P.S. Regarding the "wise phrase" if it doesn´t exist, may i suggest that you give me in the future the benefit of doubt that i don´t omit something for dishonest reasons?
I normally just try to keep the post a bit shorter. :)
 
It think you miss the point in your quote above; Olive and Toole have found in there experiments that their listeners would change _rating_ and _ranking_ of two (quite) different loudspeaker models; and the difference between these models was above every hearing threshold.

...thus analogizing preference rankings of stimuli well-known to be above thresholds with detection of audibility where there is no established threshold is inappropriate. Two completely different sorts of experiments. So, indeed, I do not follow your point at all.
 
...thus analogizing preference rankings of stimuli well-known to be above thresholds with detection of audibility where there is no established threshold is inappropriate.

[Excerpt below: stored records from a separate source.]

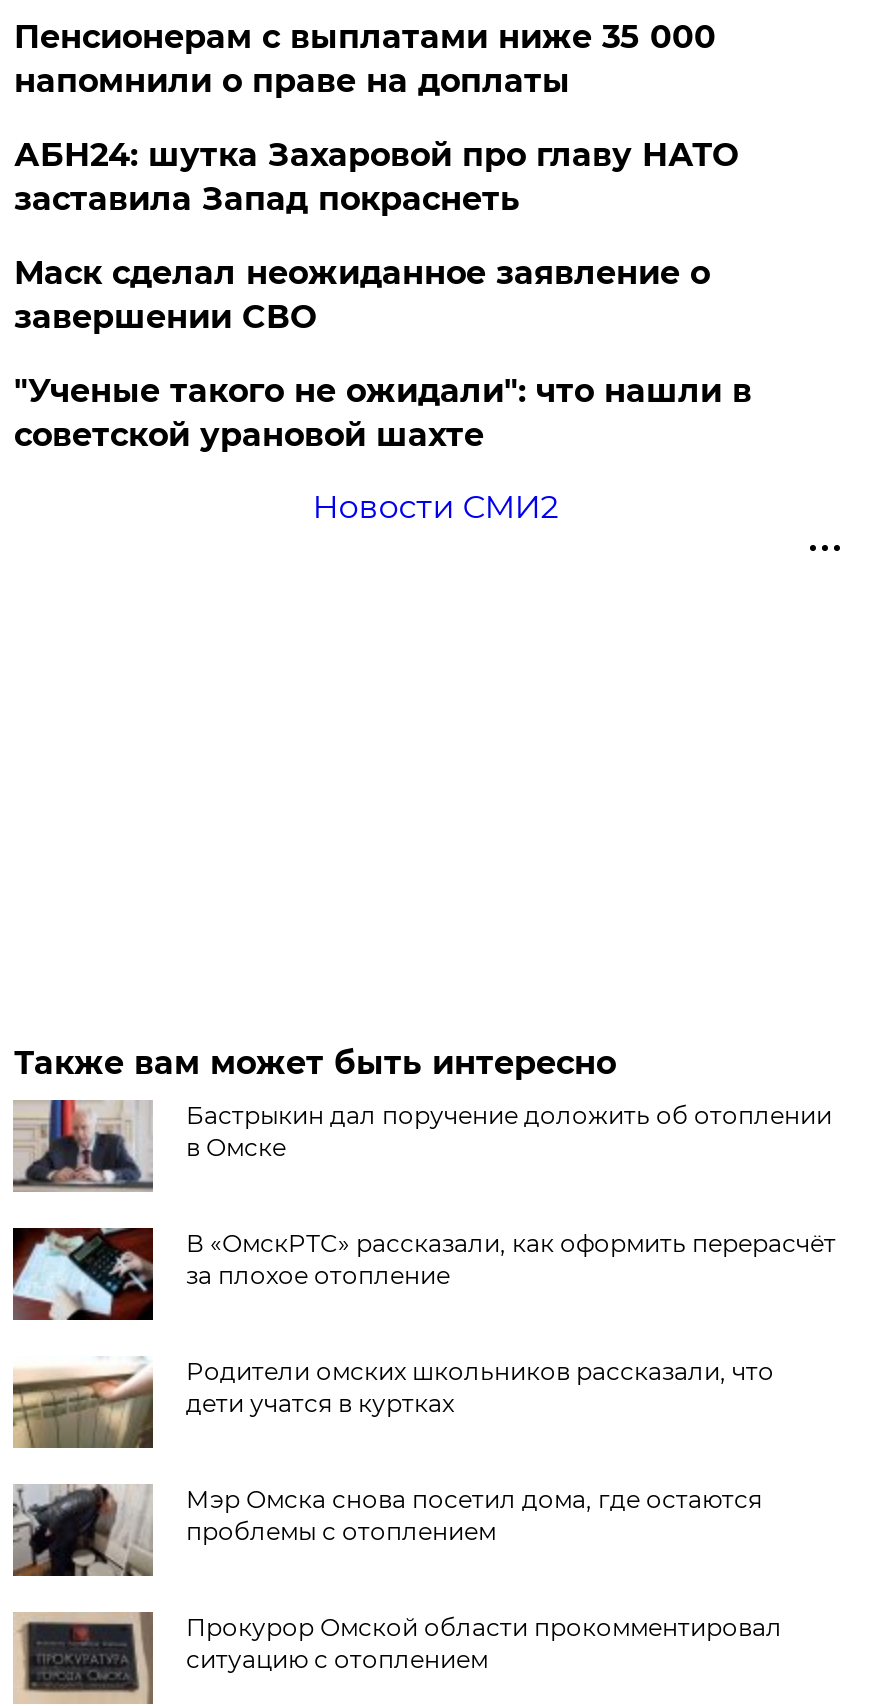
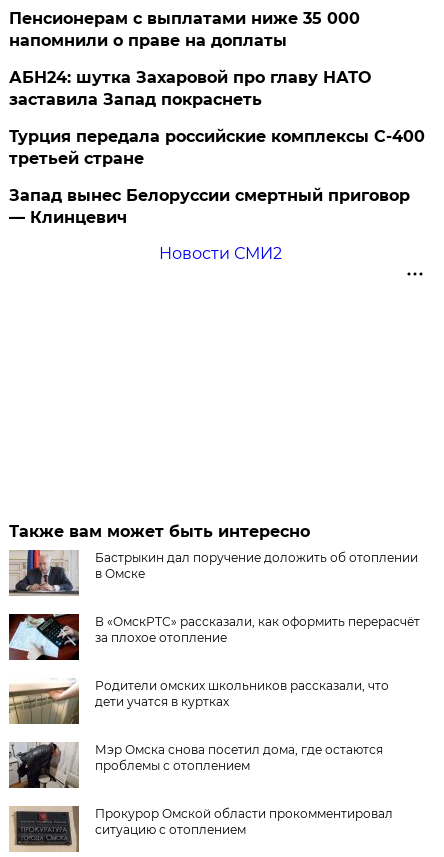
- Маск сделал неожиданное заявление о
- завершении СВО
+ Турция передала российские комплексы С-400
+ третьей стране

- "Ученые такого не ожидали": что нашли в
- советской урановой шахте
+ Запад вынес Белоруссии смертный приговор
+ — Клинцевич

Two completely different sorts of experiments. So, indeed, I do not follow your point at all.

Mhm, wasn´t the user in your example _prefering_ a certain cable ?
I thought you´ve made, under the assumption that this preference is based on frequency response alterations, the proposal to include a passive network targeting the frequency response instead to meet the _preference_ choice.

Did i miss something?

If the (short) description above is correct, isn´t that the same situation?
Could the passive network approach work, if the listener isn´t able to deal with the different bias mechanism?